**Requirement:** Each line below needs to be repeated precisely as it is.

★ ★ ★ ★

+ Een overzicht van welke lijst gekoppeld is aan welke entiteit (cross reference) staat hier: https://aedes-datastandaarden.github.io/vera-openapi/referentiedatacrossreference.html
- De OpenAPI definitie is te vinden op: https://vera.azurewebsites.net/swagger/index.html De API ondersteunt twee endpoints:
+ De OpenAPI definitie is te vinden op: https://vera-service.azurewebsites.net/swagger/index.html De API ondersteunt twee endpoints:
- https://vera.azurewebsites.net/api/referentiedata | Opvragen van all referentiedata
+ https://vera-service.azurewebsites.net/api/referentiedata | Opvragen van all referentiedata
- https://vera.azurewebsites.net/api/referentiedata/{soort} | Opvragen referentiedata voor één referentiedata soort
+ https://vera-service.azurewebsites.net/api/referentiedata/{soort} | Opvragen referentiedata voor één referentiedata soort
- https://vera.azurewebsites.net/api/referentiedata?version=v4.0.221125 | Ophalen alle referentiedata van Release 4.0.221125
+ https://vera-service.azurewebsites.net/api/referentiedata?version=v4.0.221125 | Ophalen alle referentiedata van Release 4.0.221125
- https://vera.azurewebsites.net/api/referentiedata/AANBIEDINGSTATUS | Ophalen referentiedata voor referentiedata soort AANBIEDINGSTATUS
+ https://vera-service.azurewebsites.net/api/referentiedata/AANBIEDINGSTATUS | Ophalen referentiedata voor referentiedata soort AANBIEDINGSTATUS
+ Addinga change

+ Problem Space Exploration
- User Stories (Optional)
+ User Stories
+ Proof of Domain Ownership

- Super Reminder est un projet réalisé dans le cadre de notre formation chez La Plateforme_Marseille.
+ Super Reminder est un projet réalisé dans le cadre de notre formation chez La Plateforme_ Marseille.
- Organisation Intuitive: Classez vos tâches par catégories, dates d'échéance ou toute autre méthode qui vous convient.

★ ★ ★ ★

**Answer below:**
+ Een overzicht van welke lijst gekoppeld is aan welke entiteit (cross reference) staat hier: https://aedes-datastandaarden.github.io/vera-openapi/referentiedatacrossreference.html
- De OpenAPI definitie is te vinden op: https://vera.azurewebsites.net/swagger/index.html De API ondersteunt twee endpoints:
+ De OpenAPI definitie is te vinden op: https://vera-service.azurewebsites.net/swagger/index.html De API ondersteunt twee endpoints:
- https://vera.azurewebsites.net/api/referentiedata | Opvragen van all referentiedata
+ https://vera-service.azurewebsites.net/api/referentiedata | Opvragen van all referentiedata
- https://vera.azurewebsites.net/api/referentiedata/{soort} | Opvragen referentiedata voor één referentiedata soort
+ https://vera-service.azurewebsites.net/api/referentiedata/{soort} | Opvragen referentiedata voor één referentiedata soort
- https://vera.azurewebsites.net/api/referentiedata?version=v4.0.221125 | Ophalen alle referentiedata van Release 4.0.221125
+ https://vera-service.azurewebsites.net/api/referentiedata?version=v4.0.221125 | Ophalen alle referentiedata van Release 4.0.221125
- https://vera.azurewebsites.net/api/referentiedata/AANBIEDINGSTATUS | Ophalen referentiedata voor referentiedata soort AANBIEDINGSTATUS
+ https://vera-service.azurewebsites.net/api/referentiedata/AANBIEDINGSTATUS | Ophalen referentiedata voor referentiedata soort AANBIEDINGSTATUS
+ Addinga change

+ Problem Space Exploration
- User Stories (Optional)
+ User Stories
+ Proof of Domain Ownership

- Super Reminder est un projet réalisé dans le cadre de notre formation chez La Plateforme_Marseille.
+ Super Reminder est un projet réalisé dans le cadre de notre formation chez La Plateforme_ Marseille.
- Organisation Intuitive: Classez vos tâches par catégories, dates d'échéance ou toute autre méthode qui vous convient.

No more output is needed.